NinePoint Medical Inc. officials announce that it has received European CE mark approval for the NvisionVLE Imaging System. The CE Mark is for the company's "optical endomicroscopy imaging devices for diagnosis of mucosa and submucosa diseases." The company has also received ISO 13485:2003 certification, an international standard governing the requirements of a quality management system for medical devices and related services, for the company's Cambridge facility. The CE marking - or "Conformite Europeene" - certifies that a product has met European Union (EU) requirements for marketing in Europe.
"The ISO certification and CE mark approval are important milestones for NinePoint Medical and, along with our recently announced 510(k) clearance from the FDA, strongly position the NvisionVLE Imaging System for a commercial launch in 2013," states Charles Carignan, M.D., president and chief executive officer of NinePoint Medical.

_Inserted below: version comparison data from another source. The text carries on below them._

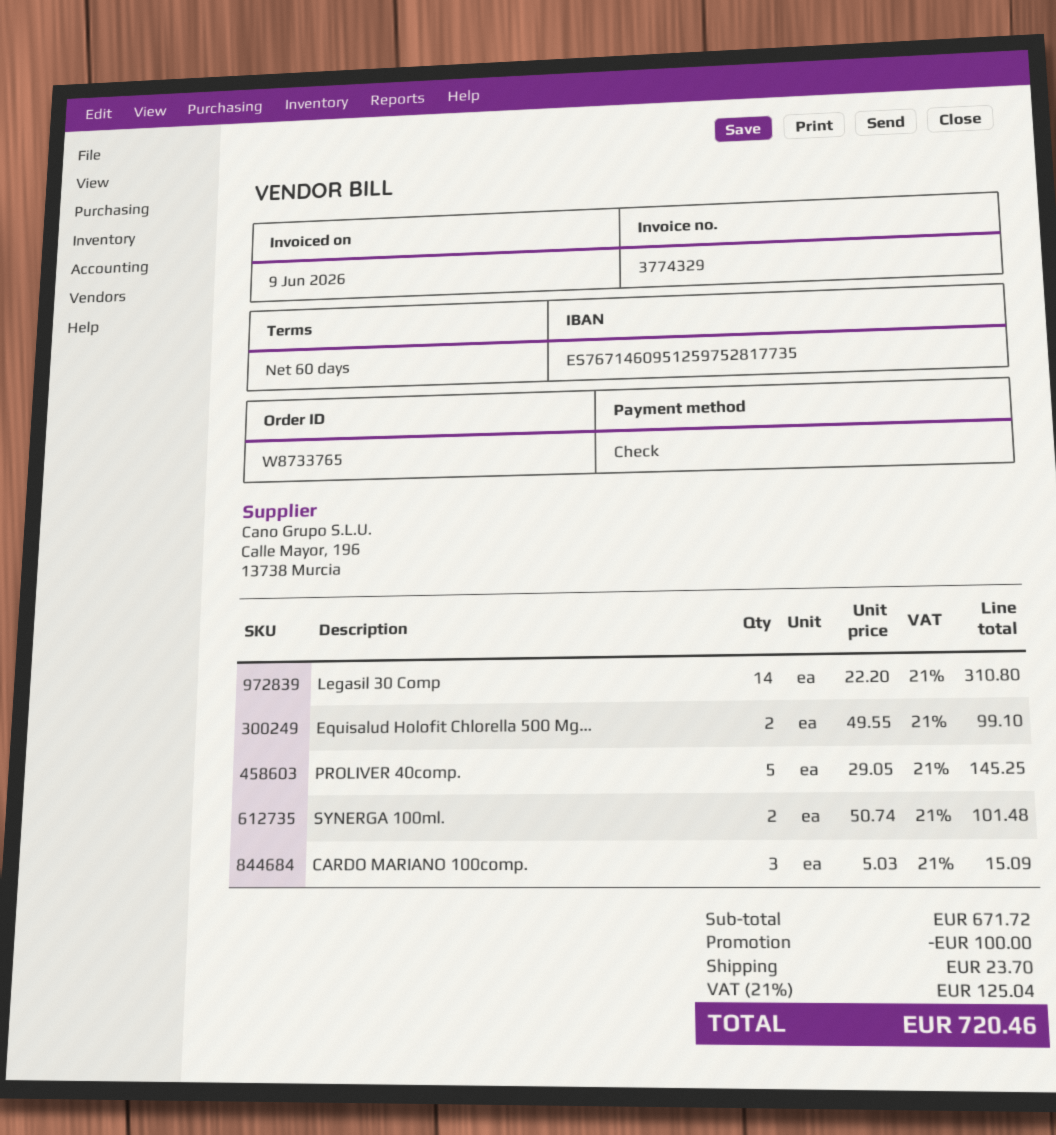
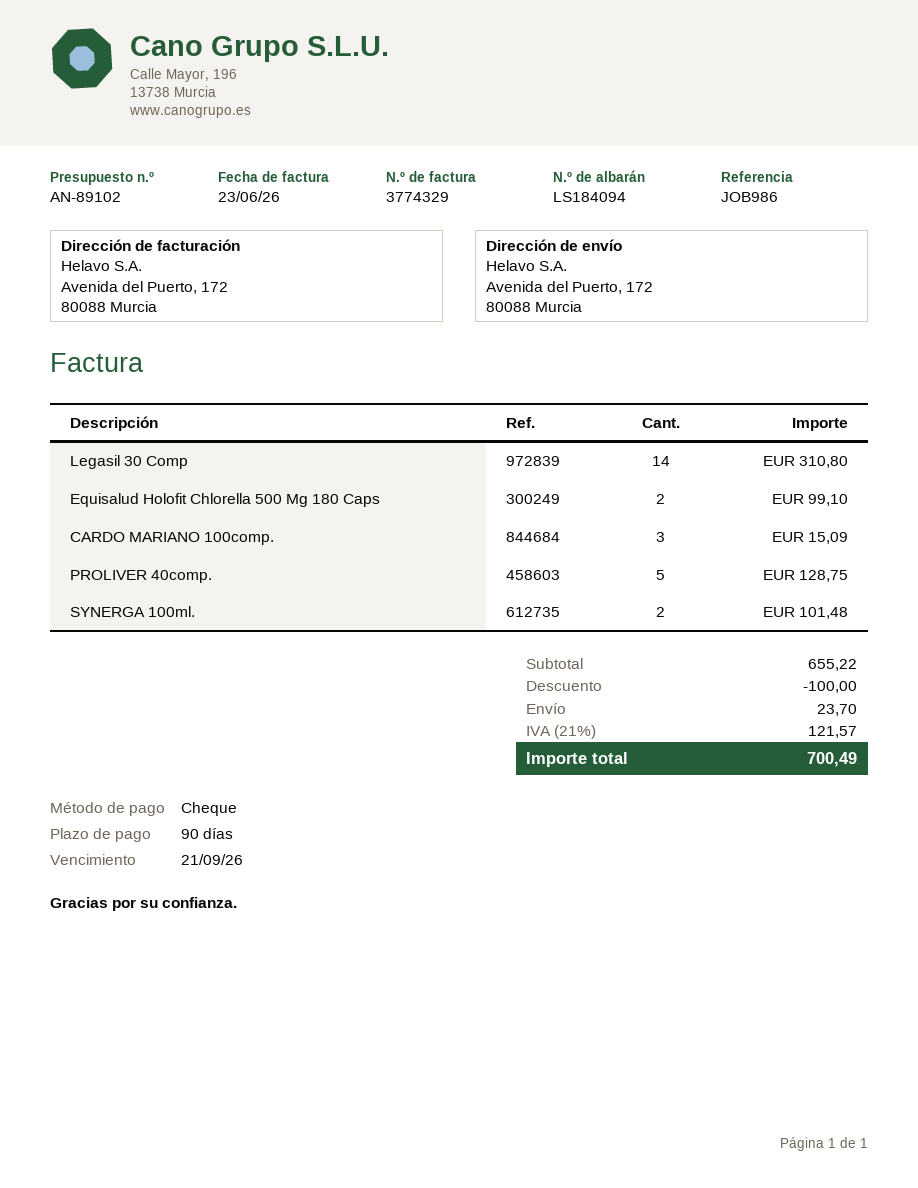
invoice date: 2026-06-09 -> 2026-06-23
payment terms: 60 days -> 90 days
PROLIVER 40comp.: 5 for 145.25 -> 5 for 128.75
subtotal: 671.72 -> 655.22
tax: 21% = 125.04 -> 21% = 121.57
total: 720.46 -> 700.49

NinePoint Medical recently initiated a clinical trial to evaluate high-resolution optical imaging of Barrett's esophagus using the NvisionVLE Imaging System. Barrett's esophagus is one of the most common precursors to esophageal adenocarcinoma, the fastest growing cancer in the Western world. With the CE Mark, the company will now add two sites in Europe to the clinical trial. In addition, in January 2012 the company announced 510(k) clearance from the U.S. Food and Drug Administration (FDA) to market its NvisionVLE Imaging System for use as an imaging tool in the evaluation of human tissue microstructure by providing two-dimensional, cross sectional, real-time depth visualization. The NvisionVLE Imaging System is the first volumetric, optical coherence tomography (OCT) device cleared by the FDA for endoscopic imaging that generates cross sectional and longitudinal images simultaneously, in real time.